Short reviews

Walking on Water; Joybringer magazine; Baby Bloc; Girls Will Be Boys Will Be Girls

by

Fifth Estate # 366, Fall, 2004

Walking on Water: Reading, Writing, and Revolution. Derrick Jensen. Chelsea Green Publishing Company, 2004.
reviewed by Leafy

Already known to us for his indictments of civilization and chilling memoirs, Derrick Jensen takes us inside his real-life anti-classroom and relates his teaching methods in a narrative, story-telling fashion that follows his first rule of writing: Never bore the reader. Throughout, he exposes school systems as training camps teaching us, as Arthur Evans expresses, “depersonalized learning, alienation from nature and sexuality, obedience to hierarchy, fear of authority, self-objectification, and chilling competitiveness.” Jensen challenges his students to start developing past these trainings.

Not only ideological and pedagogical, Jensen’s text is practical. Some of the writing techniques Jensen encourages include using sensory data, playing with spatial dimensions, and creating a path of action that the reader can follow. The book’s title comes from Jensen’s admonition to “commit some miracles, and then write about them.”

Already one of the most vital and visionary revolutionary voices currently publishing, Jensen covers new ground in this book, which could serve–joining the likes of Illich, Goodman, and Freire-as a sort of manual for aspiring anarchist educators.

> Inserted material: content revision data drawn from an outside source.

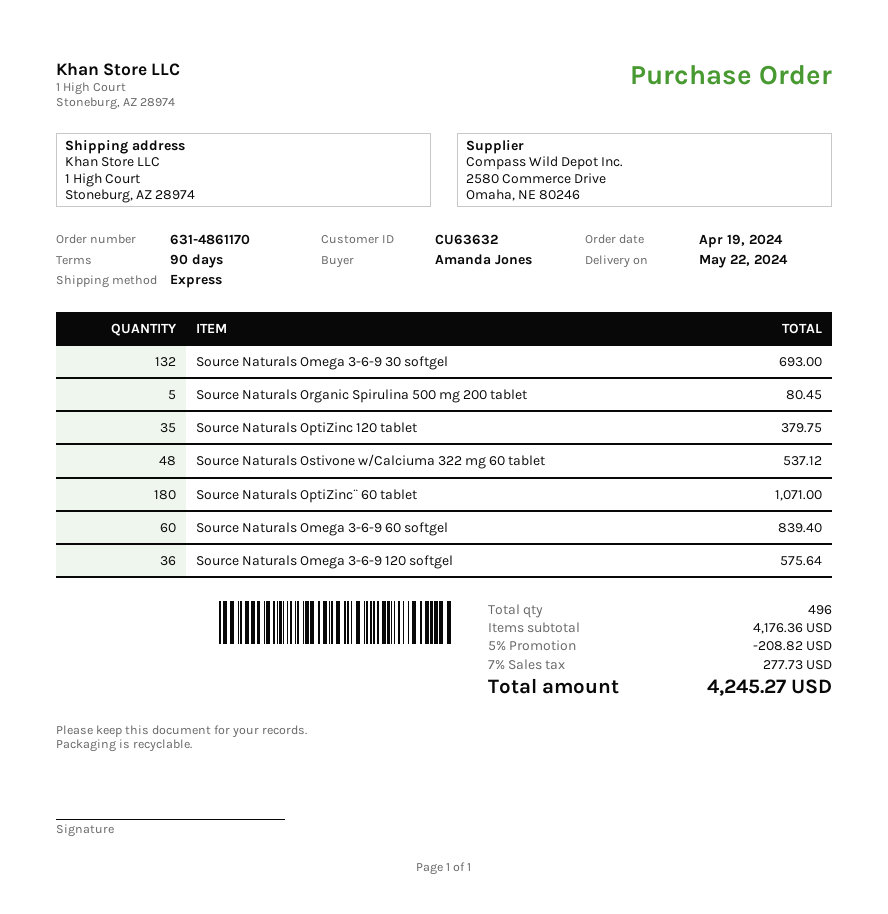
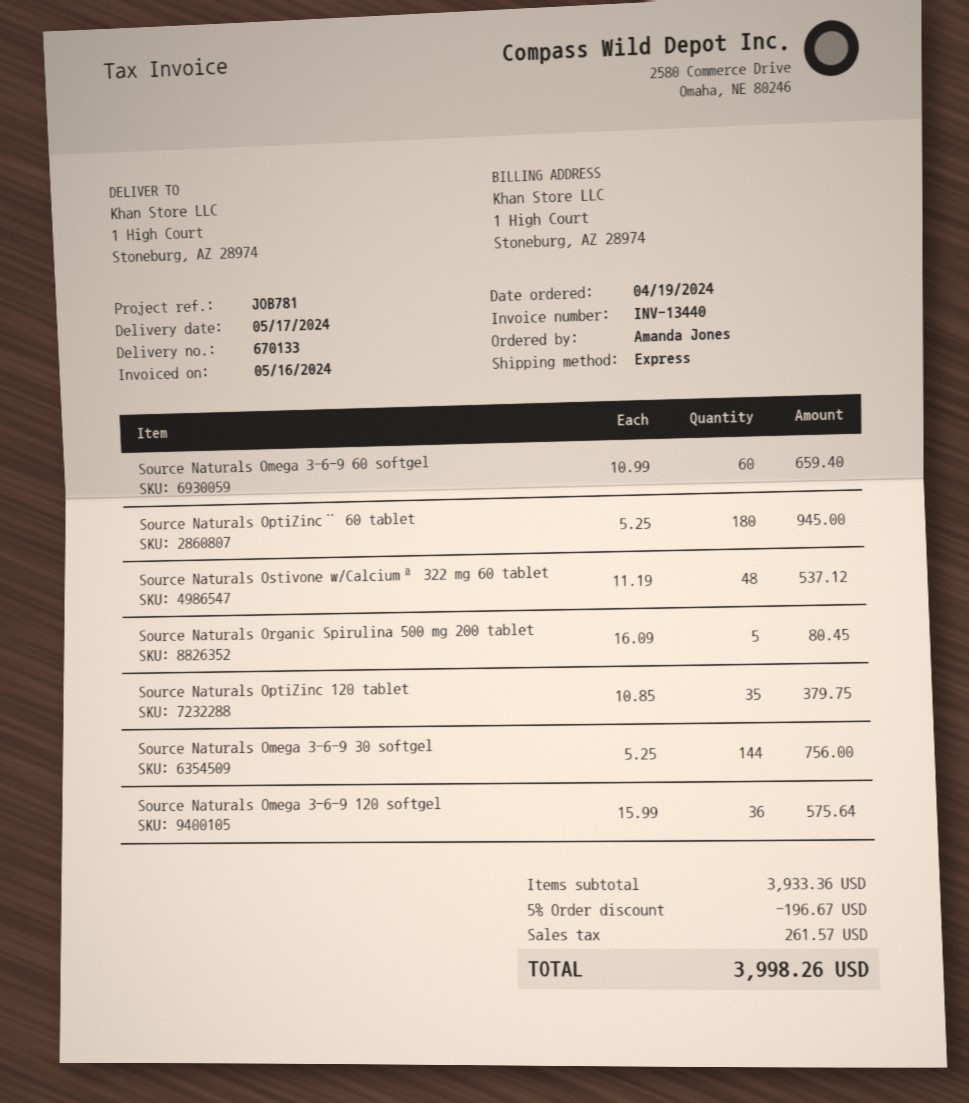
delivery date: 2024-05-22 -> 2024-05-17
Source Naturals Omega 3-6-9 30 softgel: 132 for 693.00 -> 144 for 756.00
Source Naturals OptiZinc¨ 60 tablet: 180 for 1071.00 -> 180 for 945.00
Source Naturals Omega 3-6-9 60 softgel: 60 for 839.40 -> 60 for 659.40
subtotal: 4176.36 -> 3933.36
discount: 5% = 208.82 -> 5% = 196.67
tax: 277.73 -> 261.57
total: 4245.27 -> 3998.26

JOYBRINGER magazine. Rahula Janowski, 4104 24th Street, PMB 669, San Francisco, CA 94114.
reviewed by Leafy

I would call it Anarchist Mothering, but Joy-bringing is good, too. This is not so much militant feminism; it is more intelligently natural motherhood, which is definitely a radical view to much of our society. A subscription would be like having regular visits from an out-of-town best friend who occasionally can visit. She talks a bout everything, from her initial concern that some women would think worse of her for her intentional pregnancy to vaccinations to men who are jealous of breast-feeding (“Now that’s gross.”). The first issue emphasizes attachment parenting. There is information about finding a doula, how to help prisoners with children, and statements like, “Attention: this is not a civilized country! In a civilized country, raising children would be valued!” Rahula w ants feedback from radical mothers: anarchakitty@riseup.net

BABY BLOC. Laurel, Harriet, Myriam Dykstra, and Bruce Triggs. Guadalupe House, 1417 So. G. St., Tacoma, WA. 98405. babybloc@yahoo.com.
reviewed by Leafy

“This zine is about taking kids to demonstrations, rallies, protests, civil-disobedience actions, parades, marches, and places about that.” It is full of ways to protect children while doing so, and in their general lives. There are lots of short, packed articles/pictures, like about the family who hung baby clothes on the gate of the School of the Americas (school now renamed). The mother-alls, “workwear for the REAL working class,” are marvelously practical. Book reviews on titles like Activist Handbook for Minors by Katya Komisaruk. I predict this zine will be popular for a long time. The front covers may even become collector’s art.

Girls Will Be Boys Will Be Girls Will Be… Coloring Book and Girls Are Not Chicks Coloring Book. Brunell, Jacinta with Irit Reinheimer and Julie Novak. Self-published. Girls Will Be … available from FE Books. See page 54.
reviewed by Sunfrog

Jacinta Brunell’s bold gestures in gender bent books for kids of all ages remind us of the early days of underground feminist publishers like Lollipop Power. More modern than the timeless classic Free to Be …You and Me, these inspired coloring books challenge assumptions in an unpretentious and playful manner, indispensable for any libertarian kid’s library.